• What is required:
Check every line of the entries for "cell", and copy the lines that hold it.

• Data for the task:
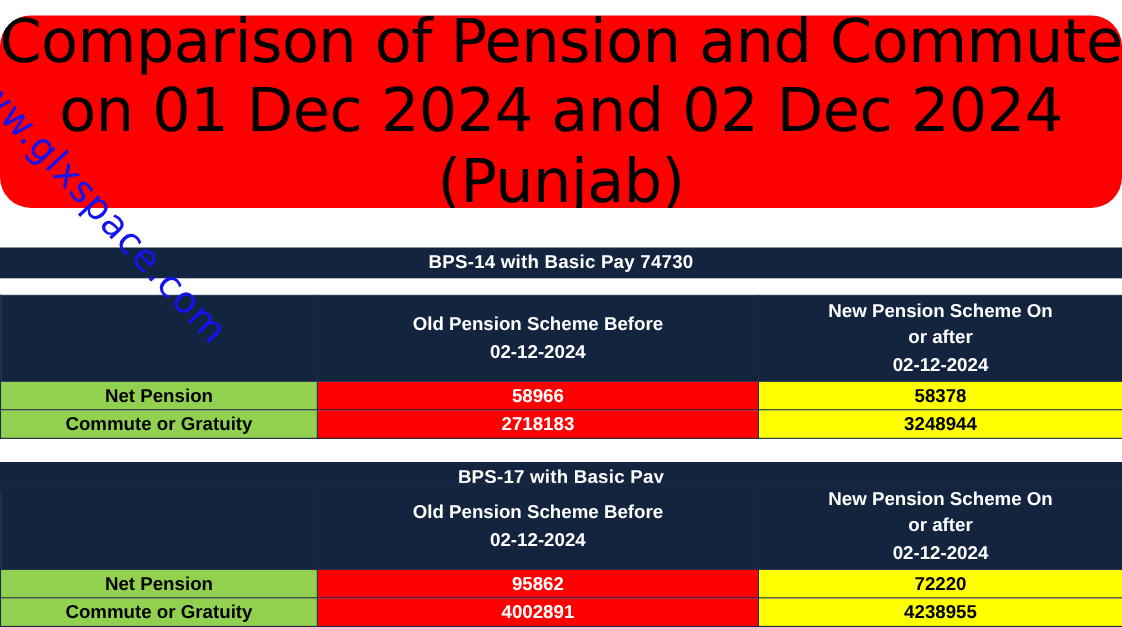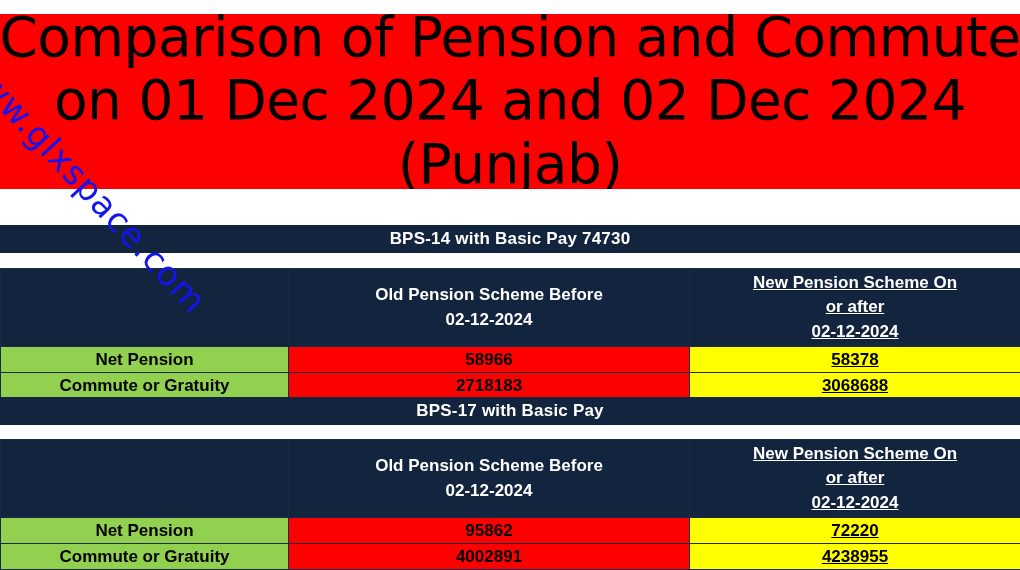--- a/index.html
+++ b/index.html
@@ -28,6 +28,7 @@
     height: 175px;
     background: #FF0000;
     overflow: hidden;
+    border-radius: 28px;
   }
   .title-inner {
     position: absolute;

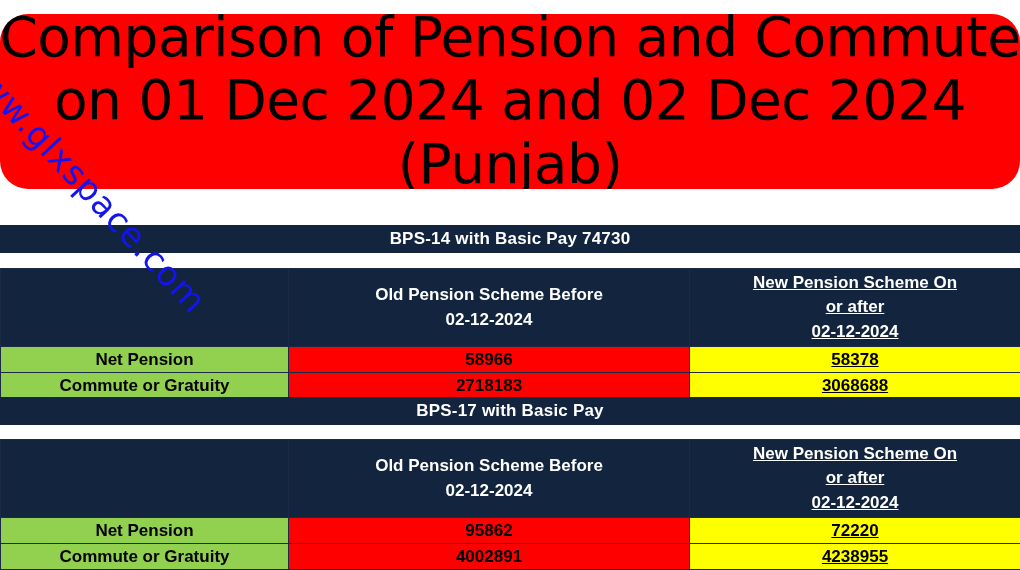--- a/index.html
+++ b/index.html
@@ -83,7 +83,7 @@
   }
   .col-label { width: 288px; }
   .col-old   { width: 401px; }
-  .col-new   { width: 331px; text-decoration: underline; }
+  .col-new   { width: 331px; }
 
   .hdr-cell {
     background: #12243E;

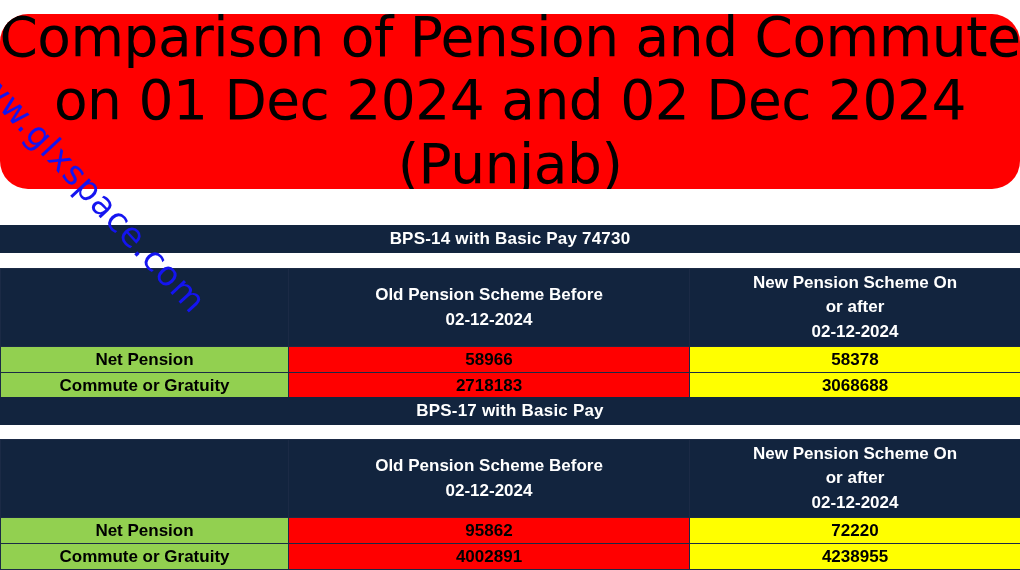--- a/index.html
+++ b/index.html
@@ -102,7 +102,7 @@
   }
   .old-cell {
     background: #FF0000;
-    color: #000000;
+    color: #ffffff;
     height: 26px;
   }
   .new-cell {

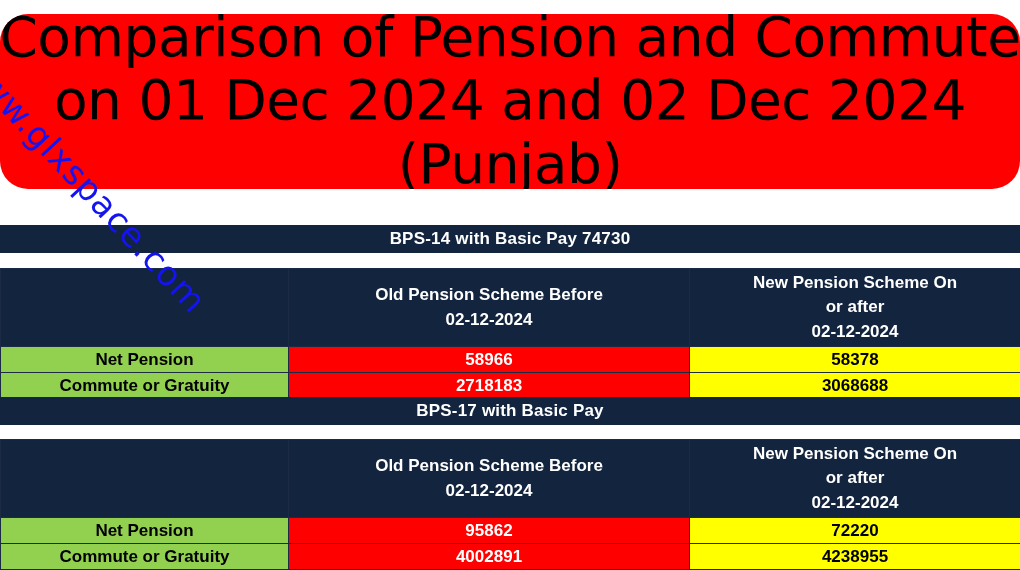--- a/index.html
+++ b/index.html
@@ -168,7 +168,7 @@
       <tr>
         <td class="col-label lbl-cell">Commute or Gratuity</td>
         <td class="col-old old-cell">2718183</td>
-        <td class="col-new new-cell">3068688</td>
+        <td class="col-new new-cell">3248944</td>
       </tr>
     </tbody>
   </table>

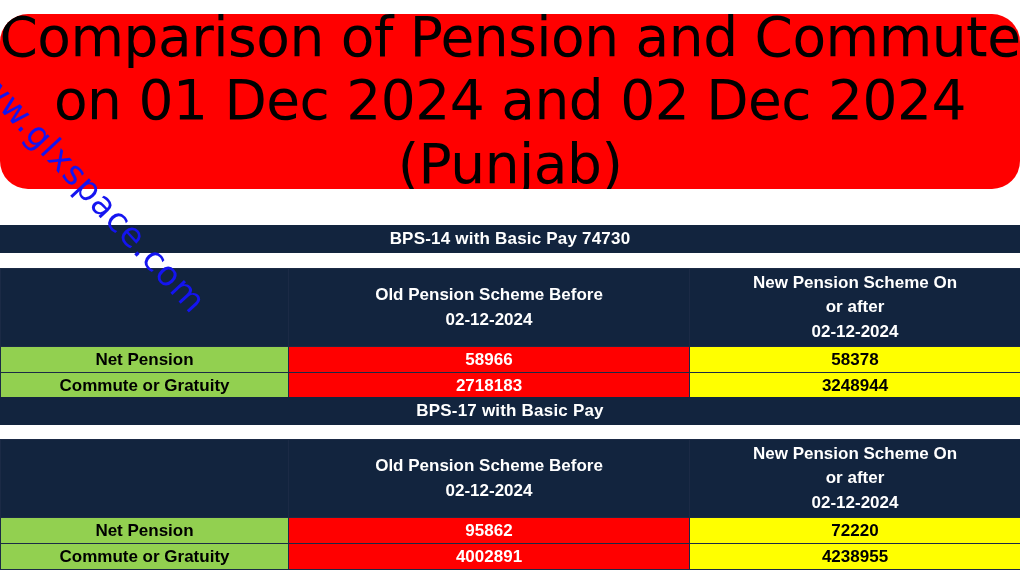--- a/index.html
+++ b/index.html
@@ -173,7 +173,7 @@
     </tbody>
   </table>
 
-  <div class="section-bar" style="top:397px; height:28px;">
+  <div class="section-bar" style="top:420px; height:28px;">
     <span>BPS-17 with Basic Pay</span>
   </div>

• Response below:
   .hdr-cell {
   .old-cell {
   .new-cell {
         <td class="col-label lbl-cell">Commute or Gratuity</td>
         <td class="col-old old-cell">2718183</td>
-        <td class="col-new new-cell">3068688</td>
+        <td class="col-new new-cell">3248944</td>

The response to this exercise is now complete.